I, of course, resent being declared something I’ve always been and should’ve been known to be by someone who supposedly loved me, but who wasn’t smart or patient or interested enough to know it when it mattered and so divorced me, but now finds herself alone and it’s Thanksgiving and I conveniently have cancer. If this is leading to some sort of apology, I’ll accept, though not with gratitude. It could also still be a clear-the-decks declaration before announcing her engagement to oversized Fuchs. Our bond is nothing if not a strange one.
“You can’t live life over again,” Ann says penitently. She smiles up and across at me, as if telling me that I’m kind has gotten something oppressive off her chest. All dark clouds now are parting. For her anyway.

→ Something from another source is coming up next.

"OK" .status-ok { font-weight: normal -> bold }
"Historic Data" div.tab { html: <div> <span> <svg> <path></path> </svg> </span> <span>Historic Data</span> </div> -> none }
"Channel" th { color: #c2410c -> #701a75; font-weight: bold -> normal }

“Yeah. I know.” A pearl of sweat has slid out of my hairline. It’s hot as hell in here. What I’d like to do is leave.
“I didn’t know if you really did know that.” Ann nods, still smiling, her eyes sparkling.

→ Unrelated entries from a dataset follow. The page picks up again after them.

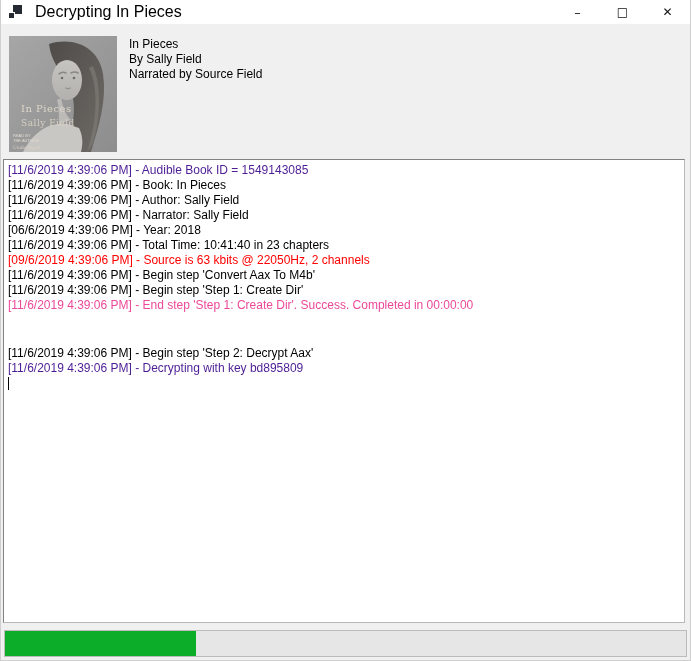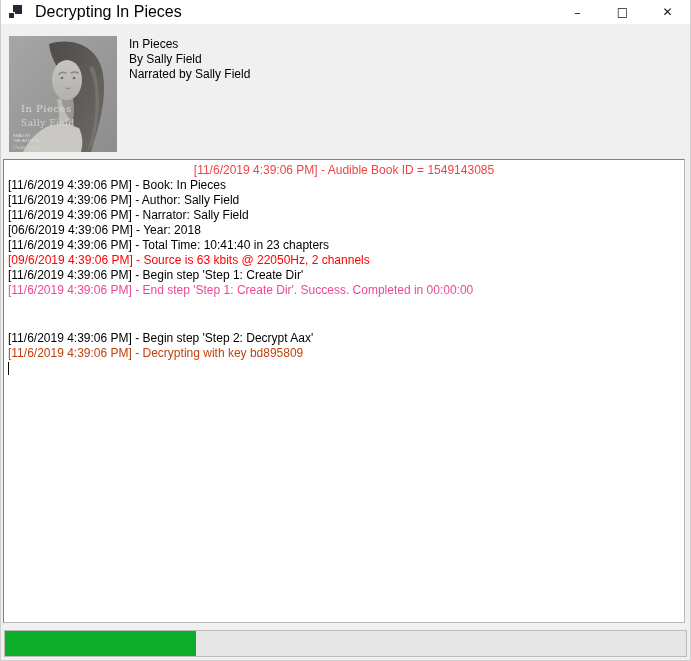"Narrated by Sally Field" div { text: Sally -> Source }
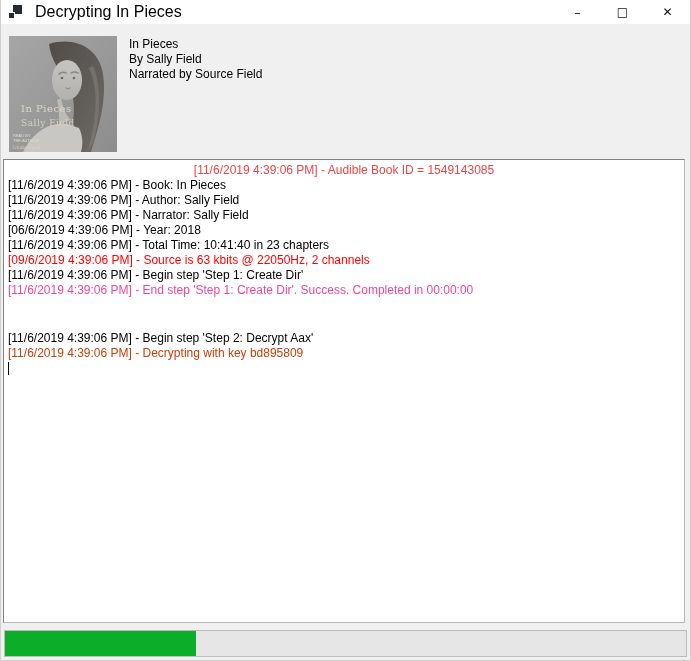"[11/6/2019 4:39:06 PM] - Audible" div.log-line { color: #ef4444 -> #4c1d95; text-align: center -> none }
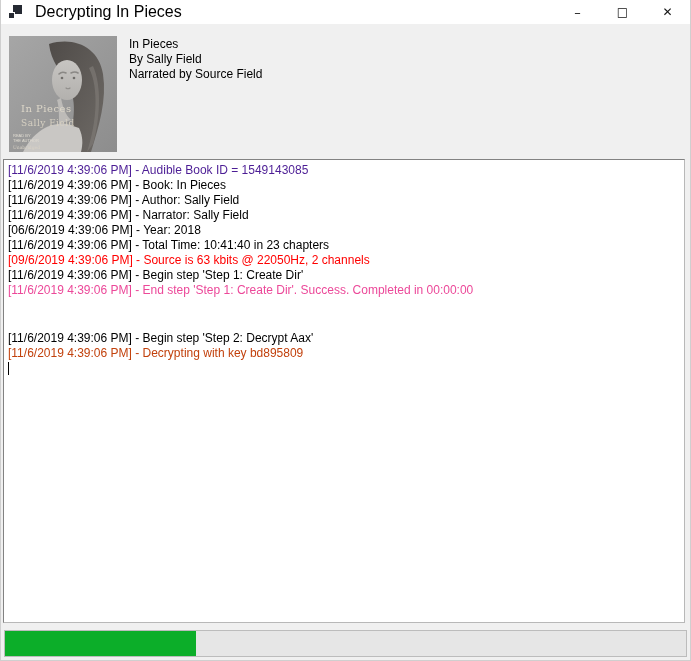"[11/6/2019 4:39:06 PM] - Begin step 'Convert" div.log-line { html: none -> <div><span>[11/6/2019 4:39:06 PM] - Begin step 'Convert Aax To M4b'</span></div> }
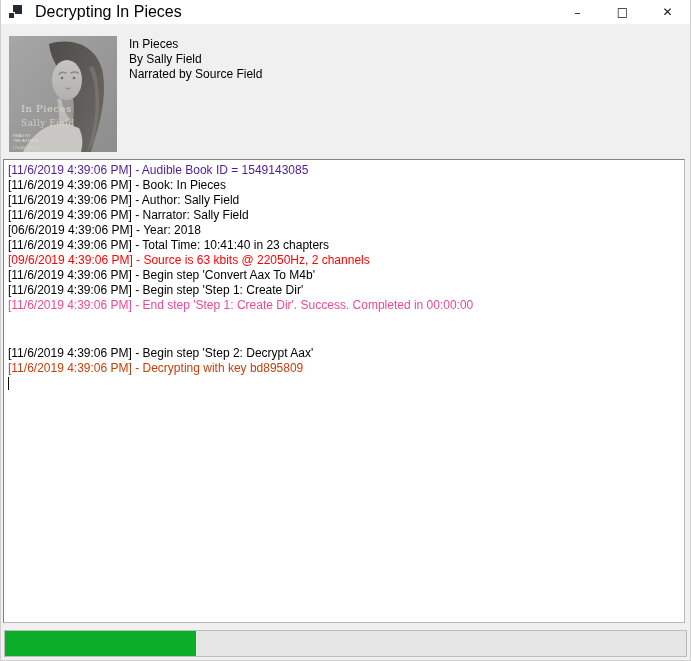"[11/6/2019 4:39:06 PM] - Decrypting" div.log-line { color: #c2410c -> #4c1d95 }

“I understand conventional wisdom,” I say. “I’m a salesman. Placebos work on me.”
Ann’s smile broadens, so that she looks absolutely merry. “Okay,” she says.

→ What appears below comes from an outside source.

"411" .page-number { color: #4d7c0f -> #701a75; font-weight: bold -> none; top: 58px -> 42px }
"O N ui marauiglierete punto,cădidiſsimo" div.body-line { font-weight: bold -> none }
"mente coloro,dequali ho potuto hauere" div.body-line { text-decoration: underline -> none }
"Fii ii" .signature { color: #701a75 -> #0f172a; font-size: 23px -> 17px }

“Okay,” I say. “Okay what?” I glance at the tri-podded Sony, useful for showing Lady Linksters hitches in their backswings. “Is that goddamn thing turned on?”
Ann looks up at the black box and actually grins. Many years have elapsed since I’ve seen her so happy. “No. Would you like me to turn it on?”
“What’s going on?” I’m feeling dazed in this fucking oven. It must be what a hot flash feels like. First you get hot; then you get mad.
“I have something to say.” She is solemn again.
“You told me. I’m kind. What else? I accept your apology.” Ungiven.
“I wanted to tell you that I love you.” Both her hands are flat down beside her on the bench, as if she or the bench were exerting an upward force. Her gray eyes have trapped me with a look so intent I may never have seen it before. “You don’t have to do anything about it.” Two small tears wobble out of her eyes, although she’s smiling like June Allyson. Sweat, tears, what next? Ann sniffles and wipes her nose with the side of her hand. “I don’t know if it’s again, or still. Or if it’s something new. I don’t guess it matters.” She turns her head to the side and dabs at her eyes with the heel of her hand. She breathes in big, breathes out big. “I realized,” she says mournfully, “it’s why I came back to Haddam last year. I didn’t really know it, but then I did. And I was actually prepared to do nothing about it. Ever. Maybe just be your friend in proximity. But then Sally left. And then you got sick.”
“Why are you telling me this now?” My mouth’s been ajar. These are not the words I want to say. But the words I want to say aren’t available.
“Because I went to Van Tuyll’s cleaners, and their pretty daughter was dead. And that seemed so unchangeable — dying just blotting things out. And I thought I’d invented ways to be toward you that let me pretend that being mad at you wasn’t changeable, either — or whatever it is. But those ways can be blotted out, too. I guess there are degrees of unchangeableness. Love ’s a terrible word. I’m sorry. You seem upset. I decided I’d just tell you. I’m sorry if you’re upset.” Ann hiccups, but catches her hiccup in her throat as a little burp, just like Clarissa. “Sorry,” she says.